Jakarta, Gesuri.id - Politikus PDI Perjuangan sekaligus Ketua DPC PDI Perjuangan Solo, Aria Bima, menanggapi wacana duet Prabowo Subianto-Pramono Anung pada Pilpres 2029. Ia menyebut dinamika politik menuju kontestasi tersebut masih sangat cair sehingga berbagai kemungkinan masih terbuka.
Enggak ada itu, nanti lihat dinamika politik kan cair, kata Aria Bima di Kompleks Parlemen, Senayan, Jakarta Pusat, Kamis (17/9/2026).

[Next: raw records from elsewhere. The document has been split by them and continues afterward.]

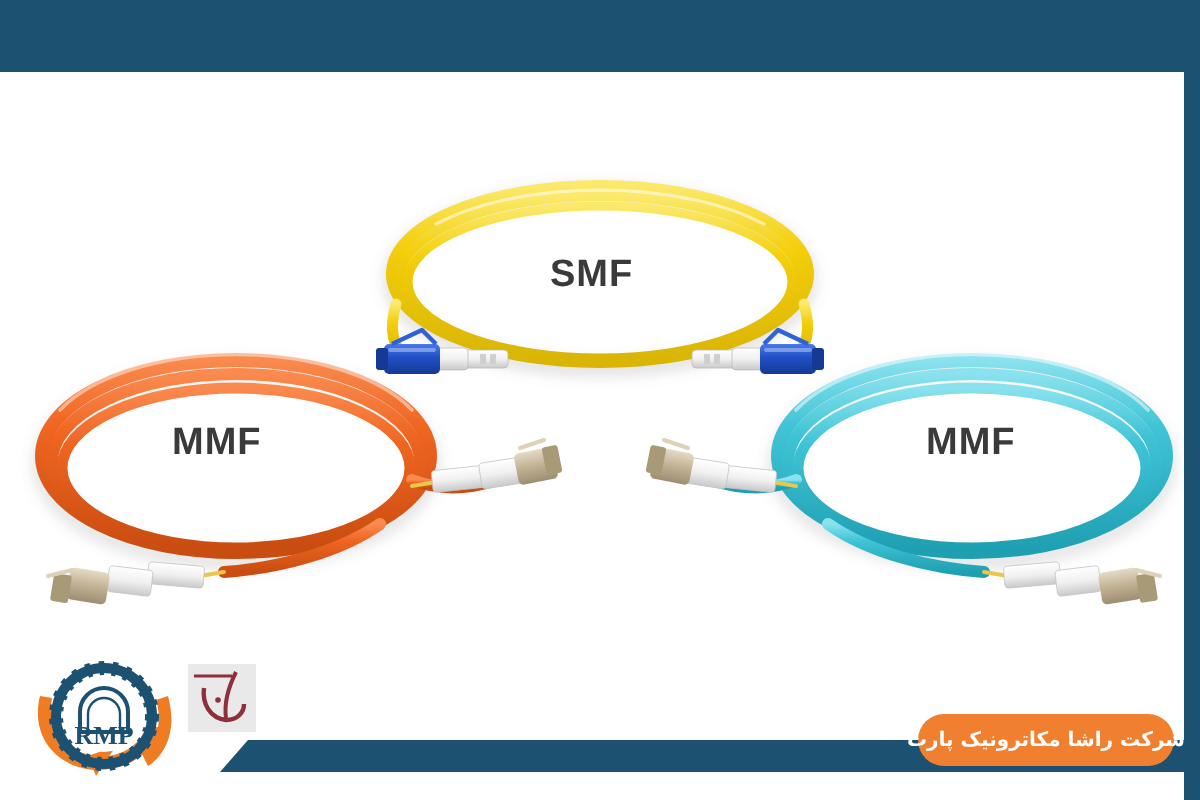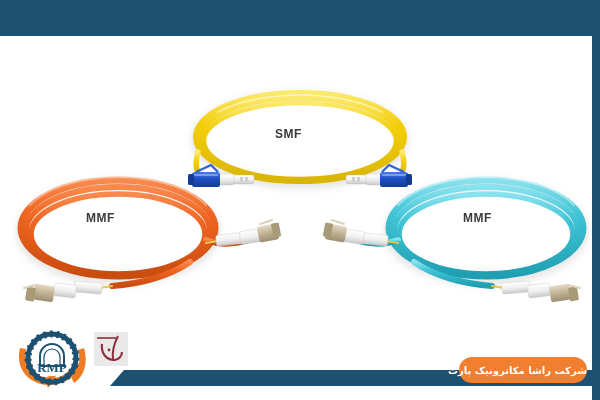--- a/index.html
+++ b/index.html
@@ -83,7 +83,7 @@
   .cable-label {
     position: absolute;
     color: #3a3a3a;
-    font-size: 12px;
+    font-size: 19px;
     font-weight: bold;
     letter-spacing: 0.5px;
     font-family: "Liberation Sans", sans-serif;

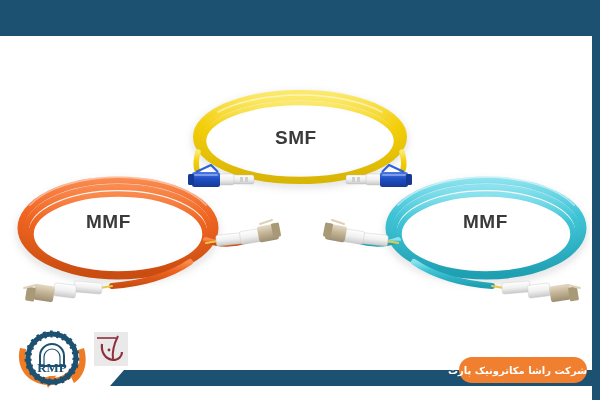--- a/index.html
+++ b/index.html
@@ -56,6 +56,7 @@
     border-radius: 13px;
     display: flex;
     align-items: center;
+    justify-content: center;
     direction: rtl;
   }
   .badge-text {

Pernyataan tersebut disampaikan Aria saat ditanya mengenai kemungkinan PDIP berkoalisi dengan Partai Gerindra, termasuk jika muncul tawaran untuk menempatkan Pramono Anung sebagai calon wakil presiden mendampingi Prabowo Subianto pada Pilpres 2029.

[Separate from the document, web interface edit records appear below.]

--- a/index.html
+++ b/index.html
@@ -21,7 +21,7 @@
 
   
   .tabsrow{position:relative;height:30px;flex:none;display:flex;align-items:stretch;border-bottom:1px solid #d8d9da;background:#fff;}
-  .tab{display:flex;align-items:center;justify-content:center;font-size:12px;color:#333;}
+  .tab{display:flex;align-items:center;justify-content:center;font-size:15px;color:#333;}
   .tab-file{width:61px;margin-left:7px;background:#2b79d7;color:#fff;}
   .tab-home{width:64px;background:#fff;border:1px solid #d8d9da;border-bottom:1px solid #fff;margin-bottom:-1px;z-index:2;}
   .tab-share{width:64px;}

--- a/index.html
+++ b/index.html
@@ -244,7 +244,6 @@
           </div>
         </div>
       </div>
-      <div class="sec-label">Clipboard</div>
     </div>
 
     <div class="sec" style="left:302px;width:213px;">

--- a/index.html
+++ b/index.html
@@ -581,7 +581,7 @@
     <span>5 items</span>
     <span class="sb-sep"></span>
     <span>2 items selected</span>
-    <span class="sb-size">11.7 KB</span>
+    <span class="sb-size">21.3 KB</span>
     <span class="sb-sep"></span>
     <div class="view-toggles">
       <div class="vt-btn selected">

Aria juga menanggapi skenario koalisi PDI Perjuangan dan Gerindra yang mengusung Prabowo-Pramono untuk menghadapi kubu politik yang dikaitkan dengan Presiden ke-7 RI Joko Widodo (Jokowi).
Namun, Aria tidak melihat dinamika politik menuju Pilpres 2029 sebagai pertarungan antarkubu yang harus diwarnai permusuhan. Ia menegaskan, setiap partai politik merupakan mitra dalam proses demokrasi.